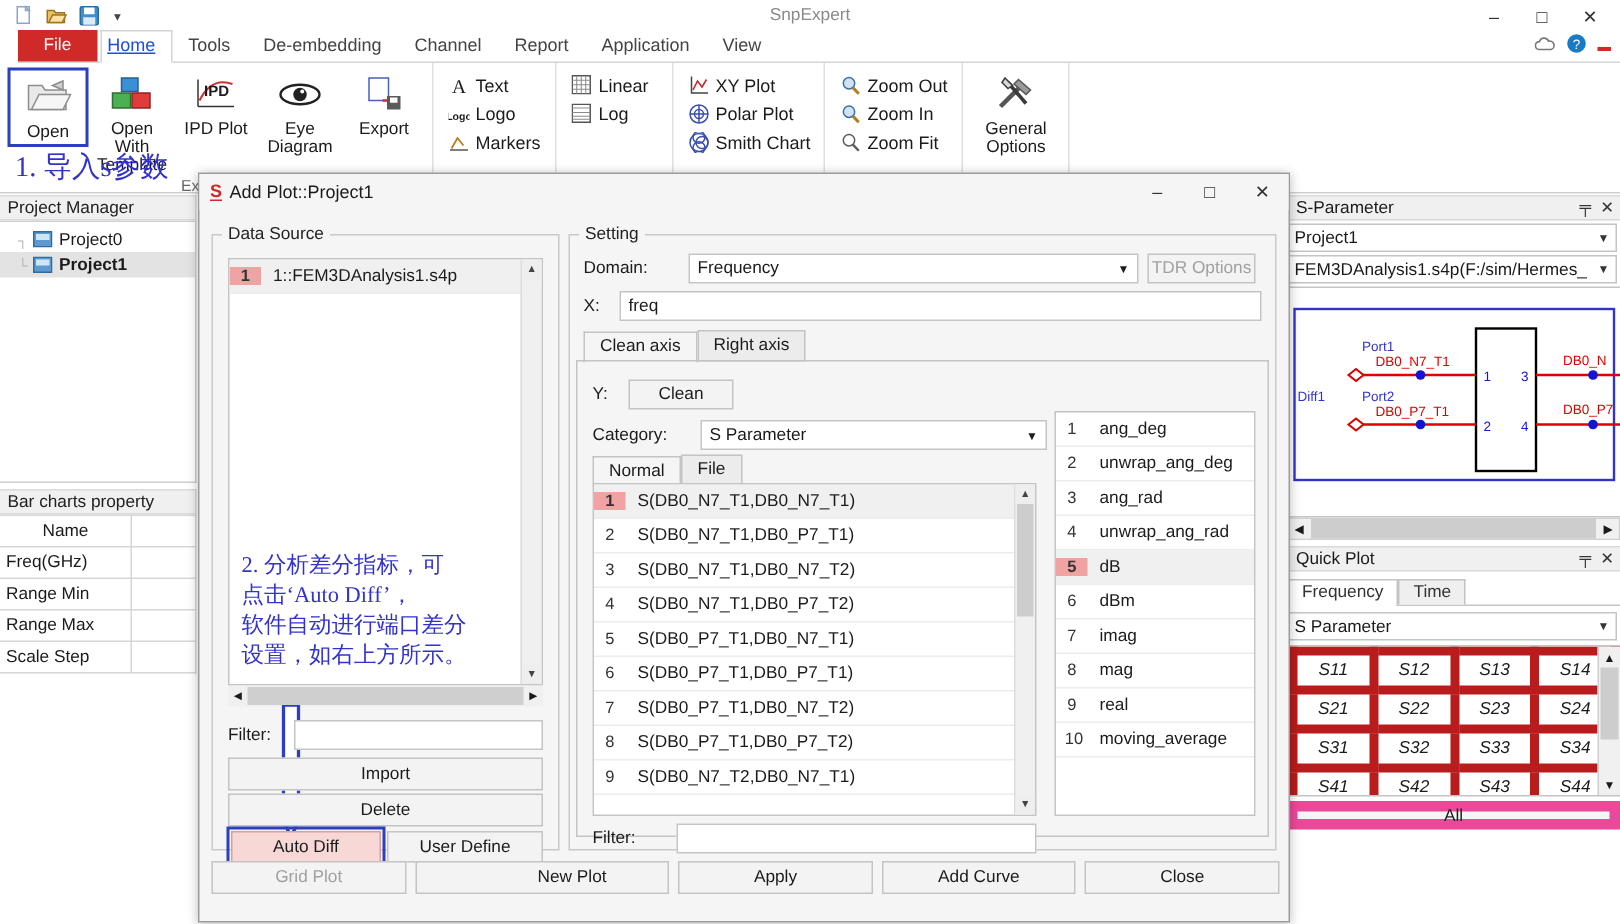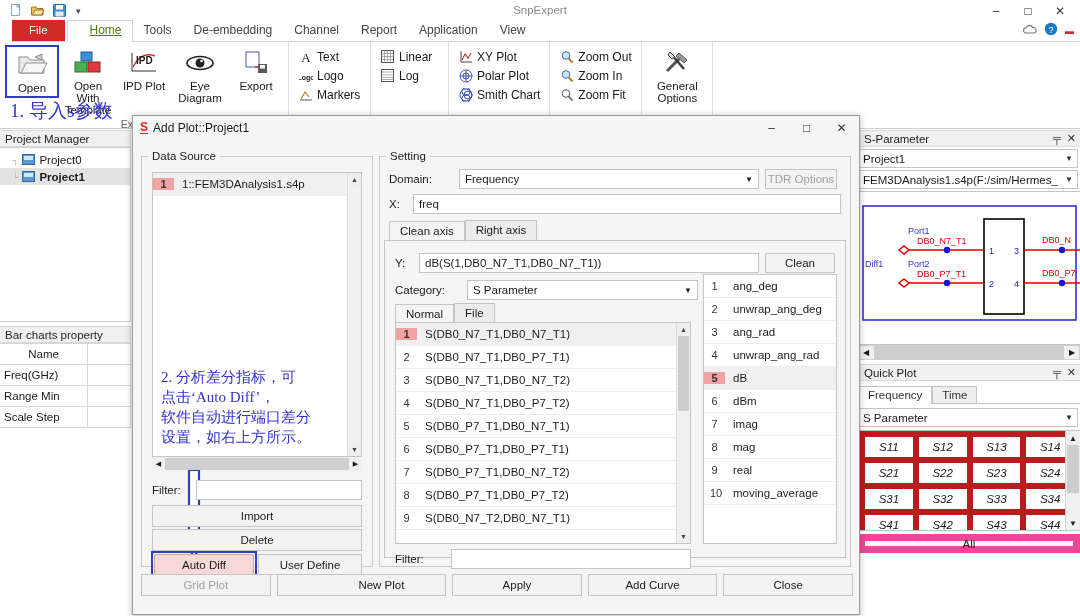--- a/index.html
+++ b/index.html
@@ -22,22 +22,22 @@
   .qat-dd { font-size:9px; color:#444; margin-left:2px; }
   .app-title { position:absolute; left:0; right:0; top:4px; text-align:center; font-size:11.5px; color:#8a8a8a; }
   .wincontrols { position:absolute; right:4px; top:0; display:flex; }
   .wc { width:32px; height:22px; display:flex; align-items:center; justify-content:center; font-size:12px; color:#333; }
 
   
   .ribbon-tabs { height:20px; background:#fff; display:flex; align-items:flex-end; position:relative;
                  border-bottom:1px solid #d4d4d4;margin-left:12px; }
   .rtab { padding:2px 11px 3px 11px; font-size:12px; color:#444; line-height:15px; }
   .rtab.file { background:#cf2a27; color:#fff; padding:3px 17px 3px 17px; margin-right:2px; font-size:11.5px; }
-  .rtab.active { color:#4d7c0f; background:#fff; border:1px solid #d4d4d4; border-bottom:1px solid #fff;
-                 position:relative; top:1px; padding:2px 10px 3px 22px;text-decoration:underline; }
+  .rtab.active { color:#1d4ed8; background:#fff; border:1px solid #d4d4d4; border-bottom:1px solid #fff;
+                 position:relative; top:1px; padding:2px 10px 3px 4px;text-decoration:underline; }
   .ribbon-right { position:absolute; right:6px; bottom:2px; display:flex; gap:7px; align-items:center; }
 
   
   .ribbon { height:87px; background:#fff; border-bottom:1px solid #cfcfcf; display:flex; position:relative; }
   .rgroup { display:flex; flex-direction:column; justify-content:space-between;
             border-right:1px solid #e0e0e0; padding:3px 5px 0 5px; position:relative; height:86px; }
   .rgroup-items { display:flex; align-items:flex-start; gap:2px; }
   .rgroup-label { text-align:center; font-size:10.5px; color:#666; padding-bottom:1px; }
   .bigbtn { width:54px; display:flex; flex-direction:column; align-items:center; padding:2px 1px; }
   .bigbtn.sel { border:2px solid #2b3fbf; }
@@ -436,20 +436,24 @@
             <tr>
           <th style="width:88px;">Name</th>
           <th style="width:43px;"></th>
         </tr>
         <tr>
           <td>Freq(GHz)</td>
           <td></td>
         </tr>
         <tr>
           <td>Range Min</td>
+          <td></td>
+        </tr>
+        <tr>
+          <td>Range Max</td>
           <td></td>
         </tr>
         <tr>
           <td>Scale Step</td>
           <td></td>
         </tr>
       </tbody>
         </table>
     </div>
 
@@ -656,23 +660,20 @@
       </div>
 
       <div style="position:absolute; left:256px; top:80px; display:flex; align-items:flex-end;">
         <div class="dtab active">Clean axis</div>
         <div class="dtab">Right axis</div>
       </div>
       <div style="position:absolute; left:251px; top:100px; width:462px; height:318px; border:1px solid #c4c4c4; border-top:1px solid #c4c4c4; background:transparent;"></div>
 
       <div style="position:absolute; left:262px; top:113px; width:446px; display:flex; align-items:center; gap:6px;">
         <span class="lbl" style="width:18px;">Y:</span>
-        <div class="inp" style="width:340px;">
-          <span>dB(S(1,DB0_N7_T1,DB0_N7_T1))</span>
-        </div>
         <div class="btn" style="width:70px; height:20px;">
           <span>Clean</span>
         </div>
       </div>
 
       <div style="position:absolute; left:262px; top:140px; width:446px; display:flex; align-items:center; gap:6px;">
         <span class="lbl" style="width:66px;">Category:</span>
         <div class="inp" style="width:231px;">
           <span>S Parameter</span>
           <span class="arr">▼</span>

◆ **Problem description**: Your answer must be an exact transcription of the records above, minus the pictures.

◆ **Answer box**:
--- a/index.html
+++ b/index.html
@@ -22,22 +22,22 @@
   .qat-dd { font-size:9px; color:#444; margin-left:2px; }
   .app-title { position:absolute; left:0; right:0; top:4px; text-align:center; font-size:11.5px; color:#8a8a8a; }
   .wincontrols { position:absolute; right:4px; top:0; display:flex; }
   .wc { width:32px; height:22px; display:flex; align-items:center; justify-content:center; font-size:12px; color:#333; }
 
   
   .ribbon-tabs { height:20px; background:#fff; display:flex; align-items:flex-end; position:relative;
                  border-bottom:1px solid #d4d4d4;margin-left:12px; }
   .rtab { padding:2px 11px 3px 11px; font-size:12px; color:#444; line-height:15px; }
   .rtab.file { background:#cf2a27; color:#fff; padding:3px 17px 3px 17px; margin-right:2px; font-size:11.5px; }
-  .rtab.active { color:#4d7c0f; background:#fff; border:1px solid #d4d4d4; border-bottom:1px solid #fff;
-                 position:relative; top:1px; padding:2px 10px 3px 22px;text-decoration:underline; }
+  .rtab.active { color:#1d4ed8; background:#fff; border:1px solid #d4d4d4; border-bottom:1px solid #fff;
+                 position:relative; top:1px; padding:2px 10px 3px 4px;text-decoration:underline; }
   .ribbon-right { position:absolute; right:6px; bottom:2px; display:flex; gap:7px; align-items:center; }
 
   
   .ribbon { height:87px; background:#fff; border-bottom:1px solid #cfcfcf; display:flex; position:relative; }
   .rgroup { display:flex; flex-direction:column; justify-content:space-between;
             border-right:1px solid #e0e0e0; padding:3px 5px 0 5px; position:relative; height:86px; }
   .rgroup-items { display:flex; align-items:flex-start; gap:2px; }
   .rgroup-label { text-align:center; font-size:10.5px; color:#666; padding-bottom:1px; }
   .bigbtn { width:54px; display:flex; flex-direction:column; align-items:center; padding:2px 1px; }
   .bigbtn.sel { border:2px solid #2b3fbf; }
@@ -436,20 +436,24 @@
             <tr>
           <th style="width:88px;">Name</th>
           <th style="width:43px;"></th>
         </tr>
         <tr>
           <td>Freq(GHz)</td>
           <td></td>
         </tr>
         <tr>
           <td>Range Min</td>
+          <td></td>
+        </tr>
+        <tr>
+          <td>Range Max</td>
           <td></td>
         </tr>
         <tr>
           <td>Scale Step</td>
           <td></td>
         </tr>
       </tbody>
         </table>
     </div>
 
@@ -656,23 +660,20 @@
       </div>
 
       <div style="position:absolute; left:256px; top:80px; display:flex; align-items:flex-end;">
         <div class="dtab active">Clean axis</div>
         <div class="dtab">Right axis</div>
       </div>
       <div style="position:absolute; left:251px; top:100px; width:462px; height:318px; border:1px solid #c4c4c4; border-top:1px solid #c4c4c4; background:transparent;"></div>
 
       <div style="position:absolute; left:262px; top:113px; width:446px; display:flex; align-items:center; gap:6px;">
         <span class="lbl" style="width:18px;">Y:</span>
-        <div class="inp" style="width:340px;">
-          <span>dB(S(1,DB0_N7_T1,DB0_N7_T1))</span>
-        </div>
         <div class="btn" style="width:70px; height:20px;">
           <span>Clean</span>
         </div>
       </div>
 
       <div style="position:absolute; left:262px; top:140px; width:446px; display:flex; align-items:center; gap:6px;">
         <span class="lbl" style="width:66px;">Category:</span>
         <div class="inp" style="width:231px;">
           <span>S Parameter</span>
           <span class="arr">▼</span>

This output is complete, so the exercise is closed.